### Problem requirements
Without pictures, repeat exactly the lines from the one containing "-247,7 +247,6 @@" through the end of the entries.

### Data provided
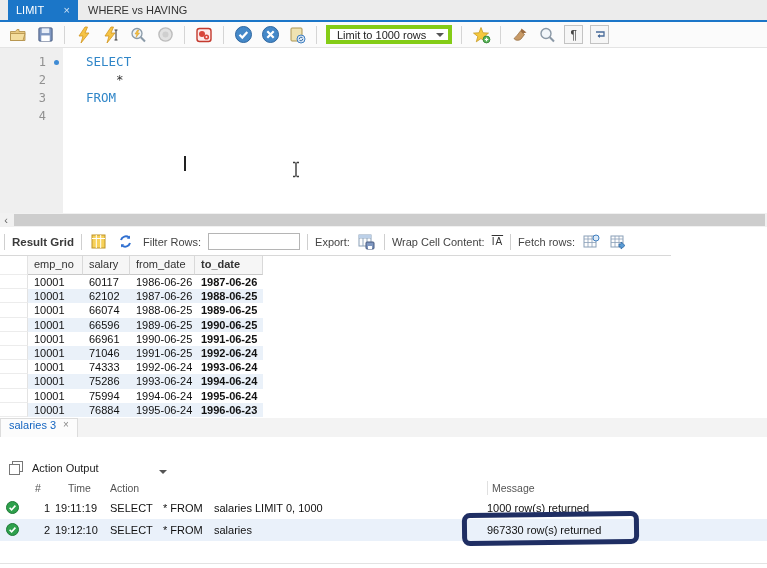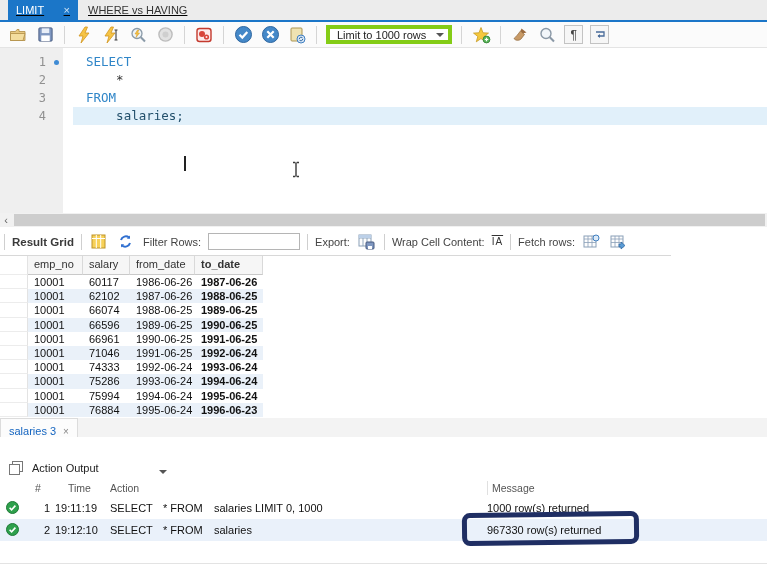--- a/index.html
+++ b/index.html
@@ -9,7 +9,7 @@
 
   
   .tabbar { position: absolute; left: 0; top: 0; width: 767px; height: 20px;
-            background: #ececec; display: flex; align-items: stretch; text-decoration: underline; }
+            background: #ececec; display: flex; align-items: stretch; }
   .tab { display: flex; align-items: center; padding: 0 10px; font-size: 11px; color: #333;
          cursor: default; }
   .tab.active { background: #1b76c8; color: #fff; margin-left: 8px; width: 70px;

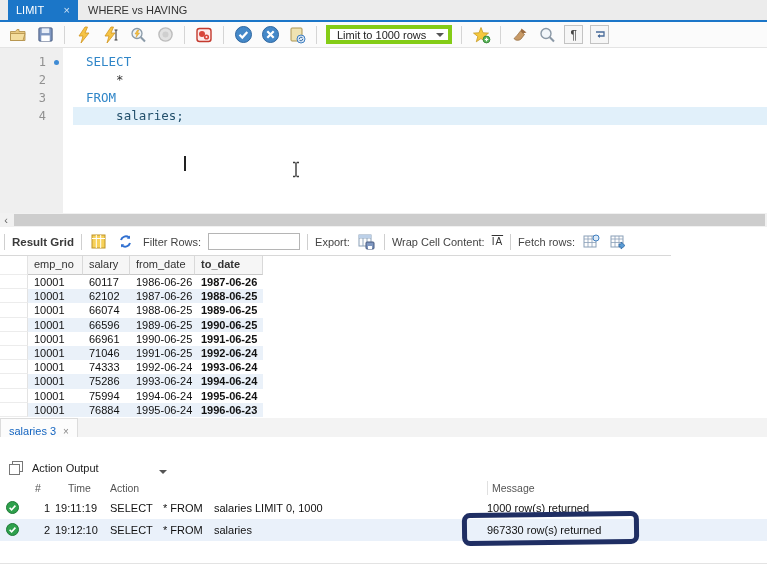--- a/index.html
+++ b/index.html
@@ -247,7 +247,6 @@
         <div class="code-line kw">SELECT</div>
         <div class="code-line">    *</div>
         <div class="code-line kw">FROM</div>
-        <div class="code-line ident hl">    salaries;</div>
       </div>
     <div class="edit-caret"></div>
     <svg class="ibeam" width="10" height="17" viewBox="0 0 10 17">

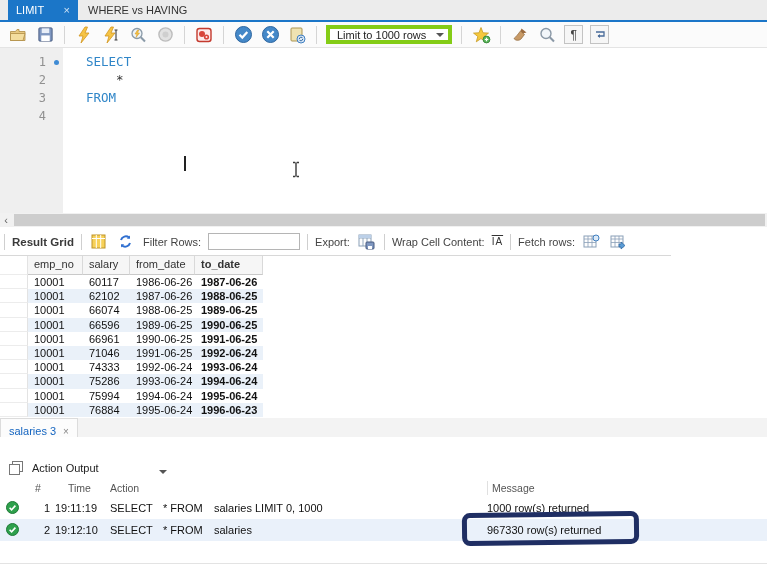--- a/index.html
+++ b/index.html
@@ -79,7 +79,7 @@
   .tabstrip { position: absolute; left: 0; top: 418px; width: 767px; height: 19px; background: #f3f3f3;
               display: flex; align-items: stretch; }
   .rtab { background: #fcfcfc; border: 1px solid #dcdcdc; border-bottom: none; display: flex;
-          align-items: flex-end; gap: 7px; padding: 0 8px; font-size: 11px; color: #1565c0; }
+          align-items: flex-start; gap: 7px; padding: 0 8px; font-size: 11px; color: #1565c0; }
   .rtab .rtab-close { color: #888; font-size: 10px; }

### Solution for this task
@@ -247,7 +247,6 @@
         <div class="code-line kw">SELECT</div>
         <div class="code-line">    *</div>
         <div class="code-line kw">FROM</div>
-        <div class="code-line ident hl">    salaries;</div>
       </div>
     <div class="edit-caret"></div>
     <svg class="ibeam" width="10" height="17" viewBox="0 0 10 17">

--- a/index.html
+++ b/index.html
@@ -79,7 +79,7 @@
   .tabstrip { position: absolute; left: 0; top: 418px; width: 767px; height: 19px; background: #f3f3f3;
               display: flex; align-items: stretch; }
   .rtab { background: #fcfcfc; border: 1px solid #dcdcdc; border-bottom: none; display: flex;
-          align-items: flex-end; gap: 7px; padding: 0 8px; font-size: 11px; color: #1565c0; }
+          align-items: flex-start; gap: 7px; padding: 0 8px; font-size: 11px; color: #1565c0; }
   .rtab .rtab-close { color: #888; font-size: 10px; }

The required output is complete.